Amor salvador: “Porque de tal manera amó Dios al mundo, que ha dado a su Hijo unigénito, para que todo aquel que en él cree, no se pierda, mas tenga vida eterna” (Juan 3:16)

Como habrá apreciado, solo Jesús poseyó  y exhibió las verdaderas características  del amor de Dios. El fue benigno, apacible, sumiso,  dócil, manso, humilde,  disciplinado y obediente. Mostró poder y autoridad espiritual para  sufrir  y soportar todo tipo de problemas: oposición, rechazo, persecución, cárcel, menosprecio, dolor, martirio,  angustia, muerte en la cruz y resucitar de entre los muertos. ¡Gloria a su Nombre!

Otras muestras de las características del amor de Dios en Jesús fueron, no ser envidioso  ni jactancioso. Tampoco fue irritable ni rencoroso. Jesús nunca se gozó  de una injusticia, sino, de la verdad. Sus victorias y triunfos espirituales no lo envanecieron nunca. Tampoco su  fama,  popularidad ni su gloria. La Biblia no registra que Jesús  hiciera algo indebido. Por eso, no anheló lo que no era  suyo ni asumió   actitudes egoístas.

Y, algo aún más importante: Jesús mostró  capacidad y poder para  sufrir,  creer, esperar  y soportar  todo, por el bienestar espiritual de las personas  que  fuimos redimidas del pecado y  creemos  y obedecemos  su Santa Palabra.  ¡Claro está! Dios nos ama  a todos, pero no ama nuestros pecados. Los aborrece. Es bueno  saber eso.

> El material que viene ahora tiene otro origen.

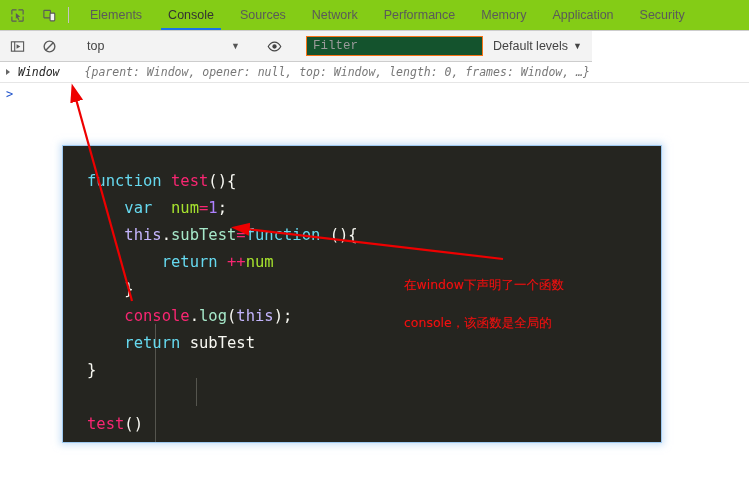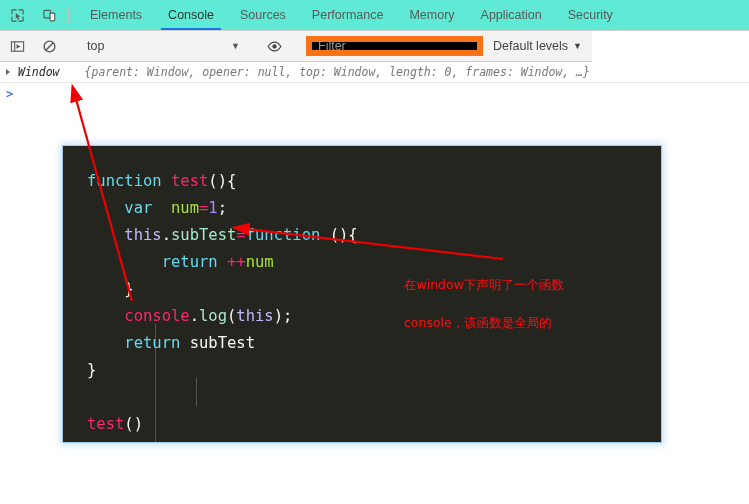--- a/index.html
+++ b/index.html
@@ -20,7 +20,7 @@
   .tabbar {
     position: absolute; left: 0; top: 0;
     width: 749px; height: 31px;
-    background: #5eead4;
+    background: #84cc16;
     border-bottom: 1px solid #cdcdcd;
     display: flex; align-items: stretch;
   }

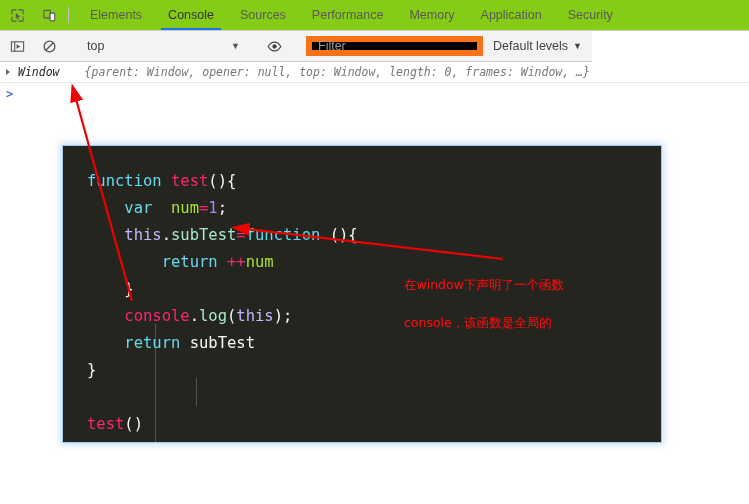--- a/index.html
+++ b/index.html
@@ -214,6 +214,9 @@
         </div>
       <div class="tab">
           <span>Sources</span>
+        </div>
+      <div class="tab">
+          <span>Network</span>
         </div>
       <div class="tab">
           <span>Performance</span>

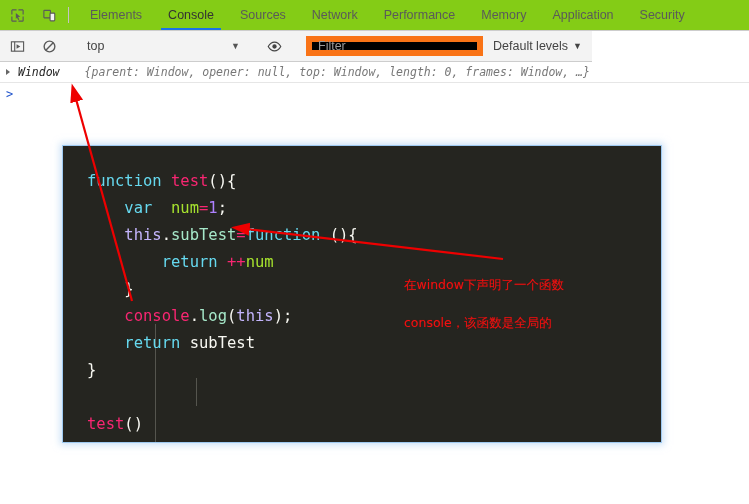--- a/index.html
+++ b/index.html
@@ -76,13 +76,14 @@
     flex: 1;
     height: 20px;
     margin: 0 4px;
-    background: #000000;
-    border: 6px solid #f97316;
+    background: #14532d;
+    border: 1px solid #f97316;
     display: flex; align-items: center;
     padding: 0 6px;
     font-size: 12.5px;
     color: #9a9a9a;
     cursor: text;
+    font-family: Liberation Mono, monospace;
   }
   .levels {
     display: flex; align-items: center; gap: 5px;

Por tanto, necesitamos reconocer  y  confesar nuestros pecados  a Jesucristo para que los perdone y nos limpie de ellos. De lo contrario, no serviremos para nada espiritualmente y viviremos como personas indolentes, malas, adúlteras, fornicarias, envidiosas,  jactanciosas, envanecidas y pretenciosas. También viviremos como personas mentirosas, codiciosas, avaras, ladronas, injustas, irritables, rebeldes, rencorosas, homicidas, insoportables, incrédulas y sin esperanza.

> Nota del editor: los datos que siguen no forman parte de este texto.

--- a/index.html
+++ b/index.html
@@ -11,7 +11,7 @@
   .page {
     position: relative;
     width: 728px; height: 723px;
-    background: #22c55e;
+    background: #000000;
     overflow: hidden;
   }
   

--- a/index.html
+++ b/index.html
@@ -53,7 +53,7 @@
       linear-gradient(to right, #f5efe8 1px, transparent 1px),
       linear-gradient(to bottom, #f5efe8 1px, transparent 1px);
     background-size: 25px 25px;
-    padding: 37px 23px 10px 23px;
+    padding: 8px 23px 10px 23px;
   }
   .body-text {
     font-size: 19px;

Entienda, que esas características conductuales, las poseen precisamente, las personas  que cometen los sucesos horrorosos que nos muestran los medios de comunicación diariamente. Son personas que están muertas e insensibles espiritualmente y necesitan buscar de Dios para que las resucite y  les restaure su vida.

Cada una de  ellas puede recibir el amor de Dios en su corazón, mediante el arrepentimiento de sus pecados. Si lo hacen, el Espíritu Santo se derramará  en su corazón y las ayudará a  establecer y  mantener buenas  relaciones con Dios, la sociedad y particularmente, dentro del hogar, el trabajo, la escuela,  la  iglesia y  la comunidad.

Como ya se dijo, arrepiéntase de sus pecados, reconózcalos, confiéselos  a Jesucristo, reciba su perdón, sea adoptado (a)  como hijo (a) Dios, viva feliz y conviértase en una persona diferente a las que no hagan como usted.

Jesucristo le ama. ¡Anímese a dar el paso más importante de su vida!